Exercise brief:
Please find the lines in the entries below that contain the word "file", and copy each one.
[[ Data for review, beginning ]]
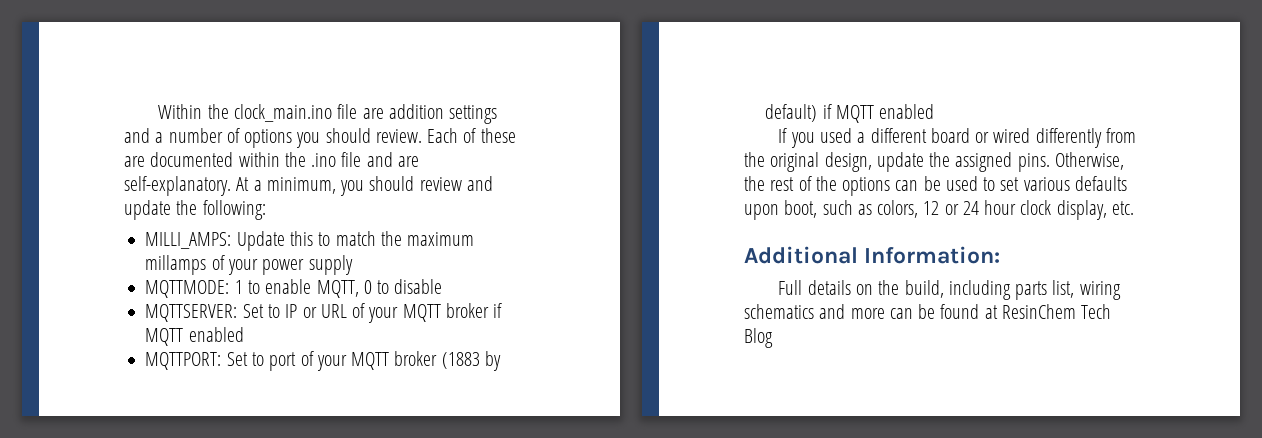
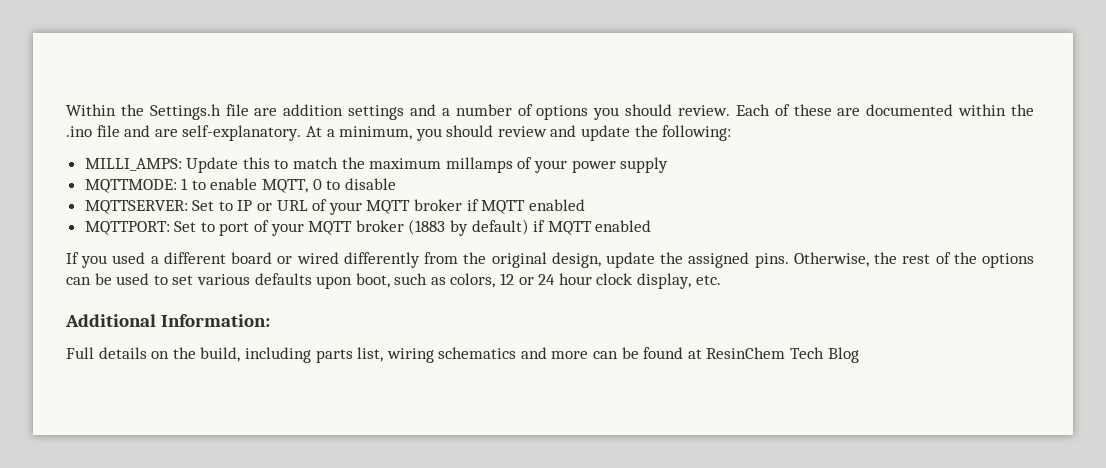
- Within the clock_main.ino file are addition settings and a number of options you should review.
+ Within the Settings.h file are addition settings and a number of options you should review.

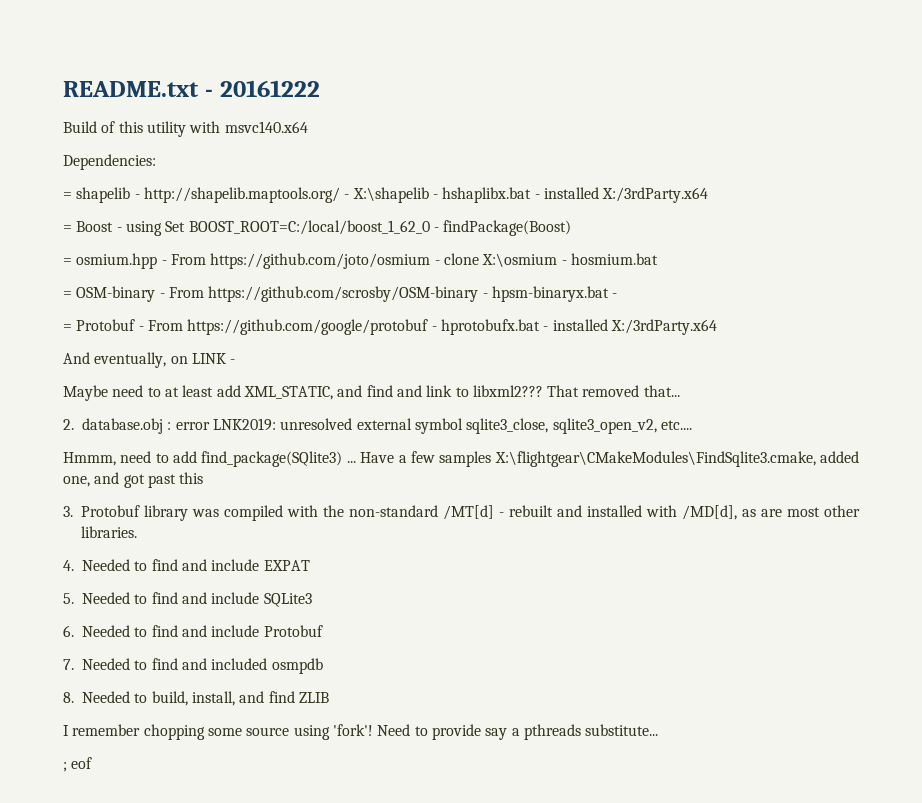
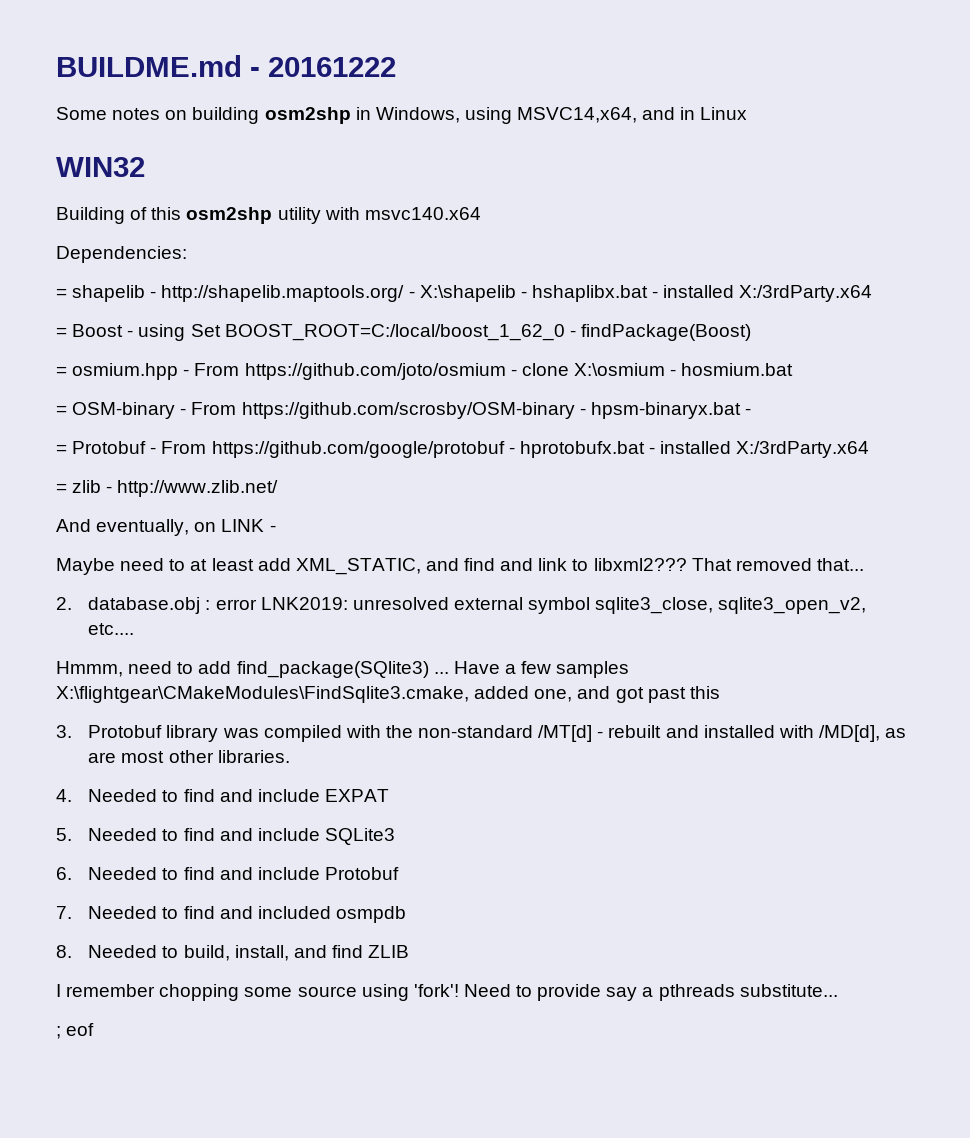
- README.txt - 20161222
+ BUILDME.md - 20161222
- Build of this utility with msvc140.x64
+ Some notes on building osm2shp in Windows, using MSVC14,x64, and in Linux
+ WIN32
+ Building of this osm2shp utility with msvc140.x64
+ = zlib - http://www.zlib.net/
[[ Data for review, end ]]
Written response:
- Within the clock_main.ino file are addition settings and a number of options you should review.
+ Within the Settings.h file are addition settings and a number of options you should review.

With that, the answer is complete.